A simple synthetic tool to activate translation and build RNA circuits

Direct translation activation requires less bulk to the synthetic RNA (left) than indirect activation through translation repression (right).

The Hirohide Saito Laboratory presents a new tool, CaVT, for gene circuits that directly activates translation from synthetic mRNAs in human cells.

CiRA Professor Hirohide Saito and scientist Dr. Hideyuki Nakanashi report about Caliciviral VPg-based translational activator, or CaVT, for the construction of synthetic translational regulators and gene circuits in human cells. CaVT is the first synthetic tool to directly activate the translation of RNA. This ability simplifies the construction of all-RNA synthetic gene circuits, which normally operate through translational repression. The study shows that CaVT can be used to induce apoptosis and edit genes in targeted cells, and to activate translation by small molecules.

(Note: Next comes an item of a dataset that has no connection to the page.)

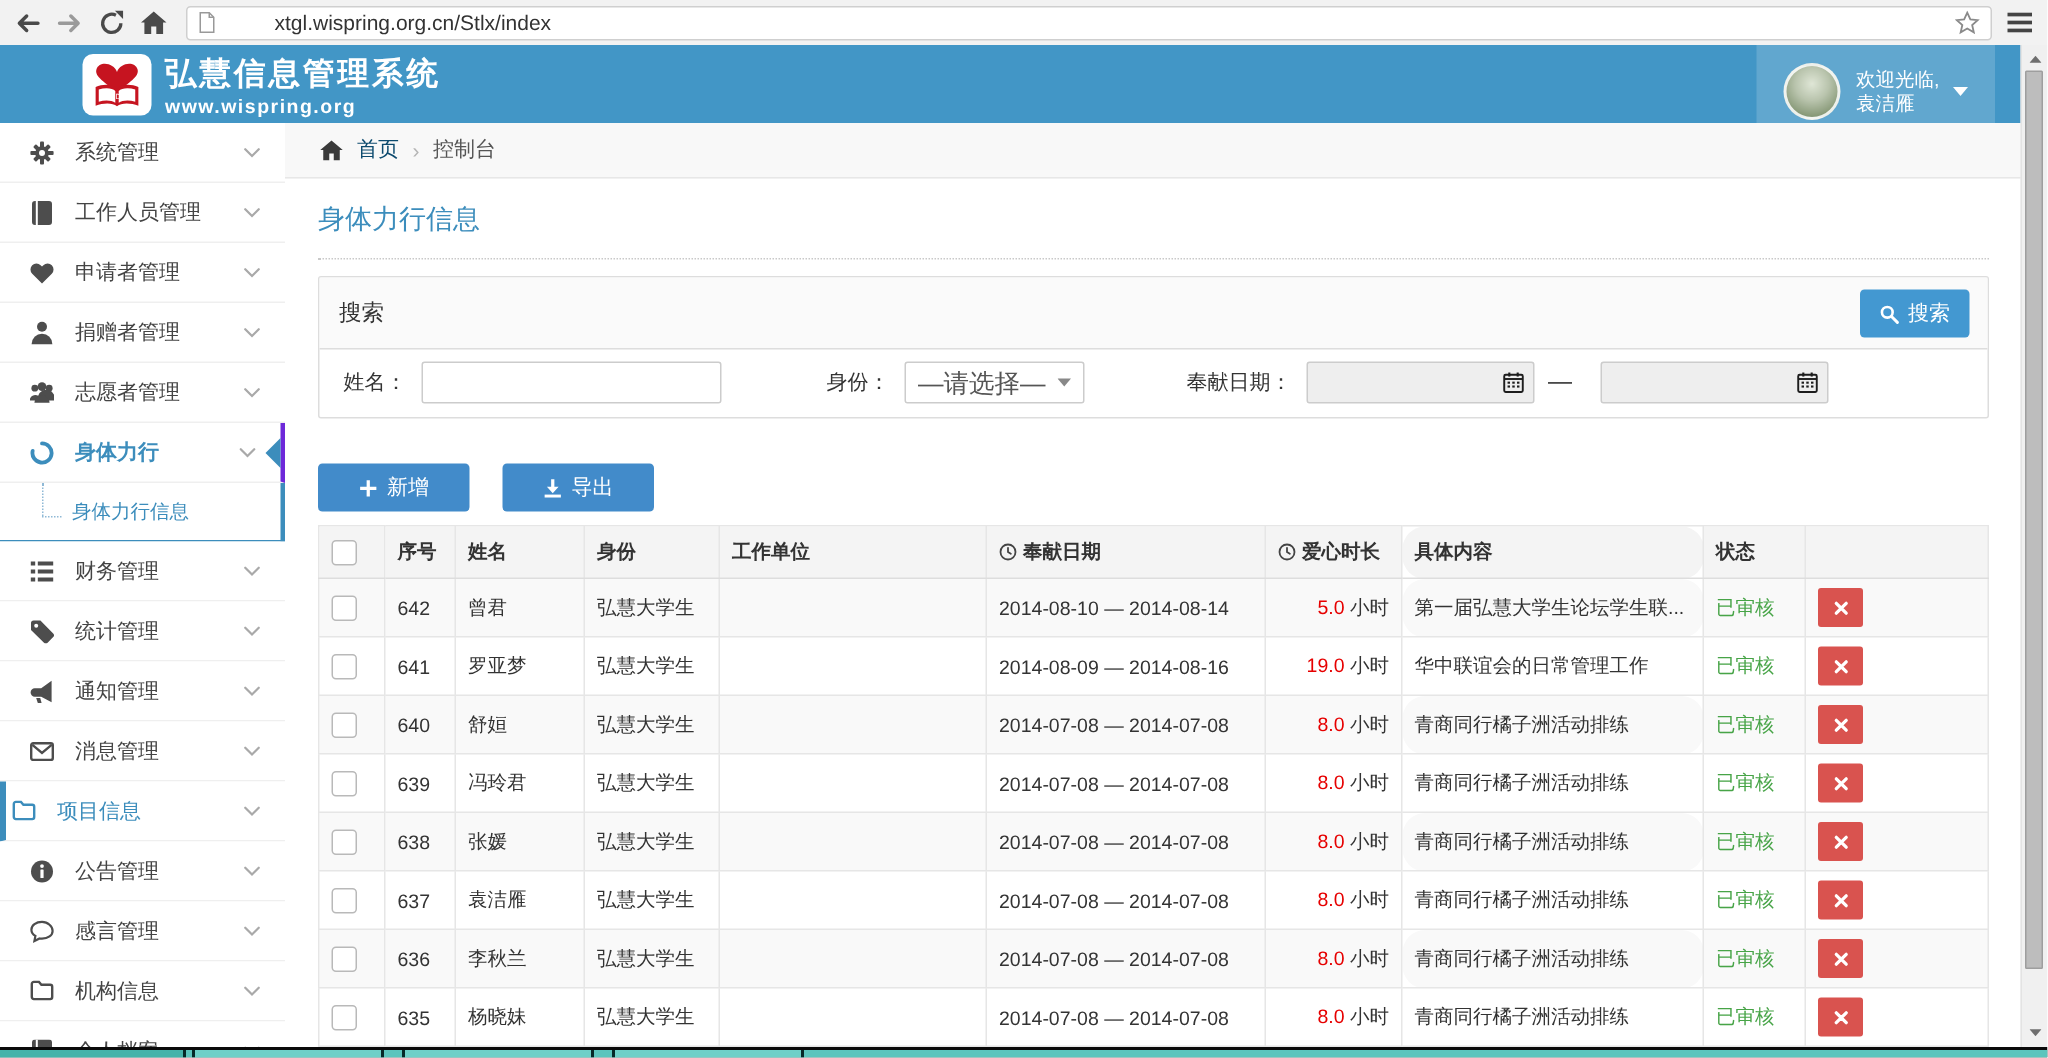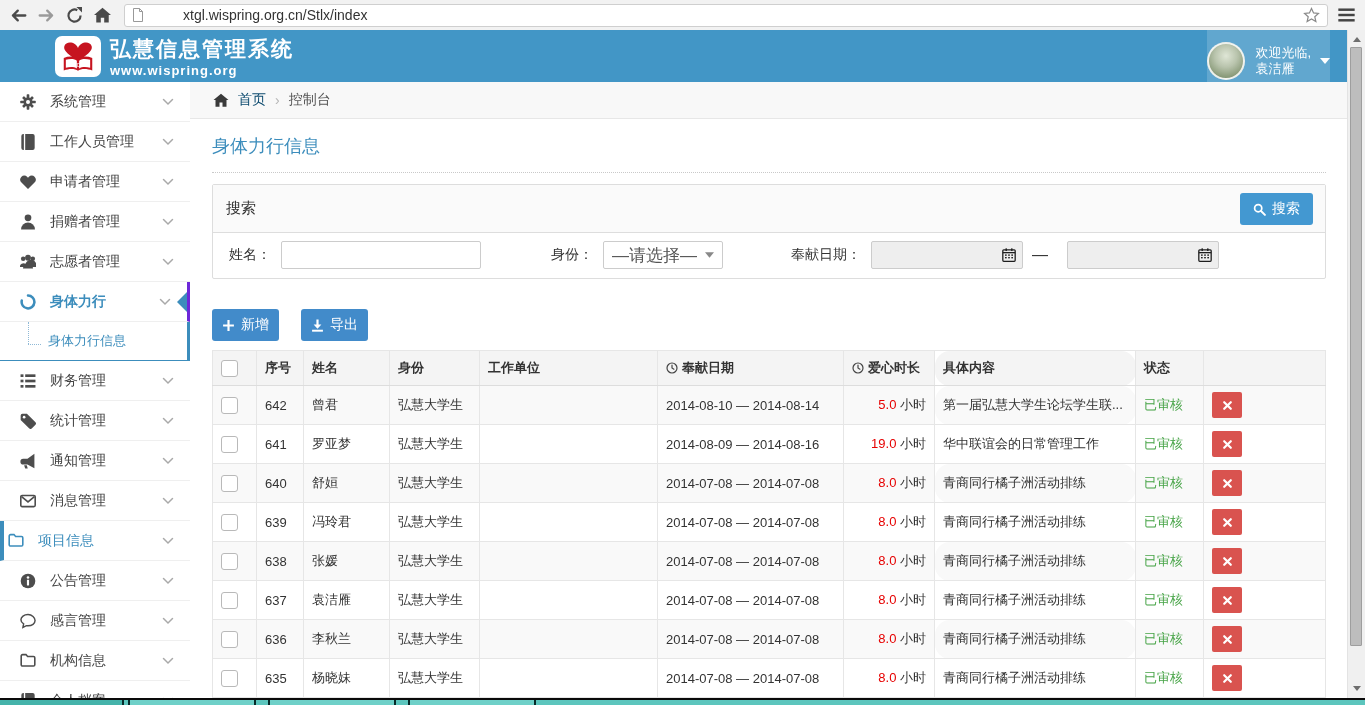"欢迎光临," .userbox { padding: 0 0 -> 0 18px }
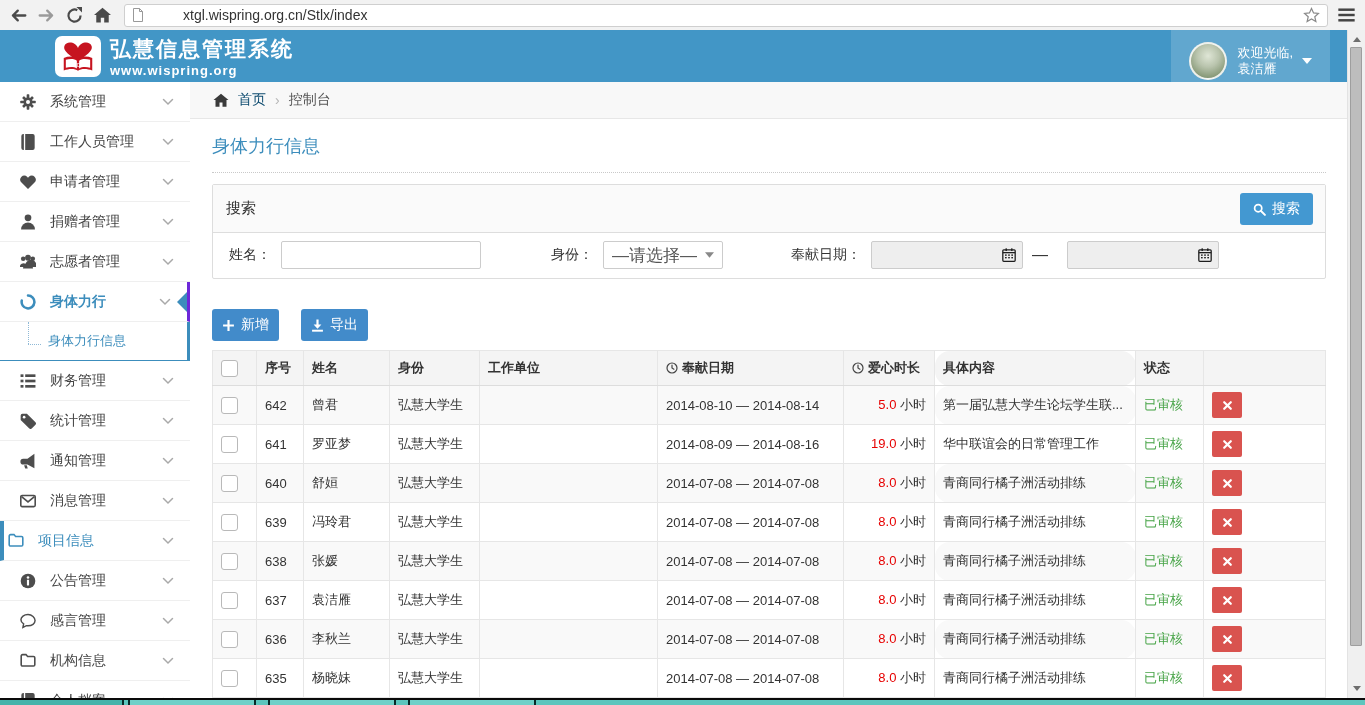"新增" .tb-btn { padding: 0 10px -> 0 27px }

Synthetic gene circuits can modify cell behavior arbitrarily, allowing scientists to change, for example, a cancerous cell into a dead one. Most gene circuits are constituted of DNA. DNA is long-lasting, which is an attractive feature if the desired effect should be permanent, but could also be dangerous if the circuit incorporates itself incorrectly into the cell's endogenous DNA.

"RNA gene circuits are transient, so they can be used to control cells in a safe way" says Saito, which is why his lab has devoted itself to creating all-RNA gene circuits.

In general, although all-RNA gene circuits control the translation of proteins, they operate by suppressing translation. Thus, to activate the translation of a desires protein, the translation of other protein inhibitors is suppressed. This adds bulk and complexity to the design.

"There are many ways to indirectly activate the translation of RNA circuits. However, indirect translational activation is complicated and requires more components, which adds burden to the cell. The best system is a simple system," explains Nakanishi.

CaVT is constituted of VPg, a viral protein that promotes RNA translation, and MS2CP, a commonly used RNA-binding protein. By modifying the CaVT RNA-target, the researchers could induce the death of specific cells. Furthermore, the level of translation could be modified through strategic engineering of the location, sequence and nucleosides of the motif.

Even more, a single CaVT could also regulate differently multiple target proteins simultaneously, promoting the activation of one and the suppression of the other.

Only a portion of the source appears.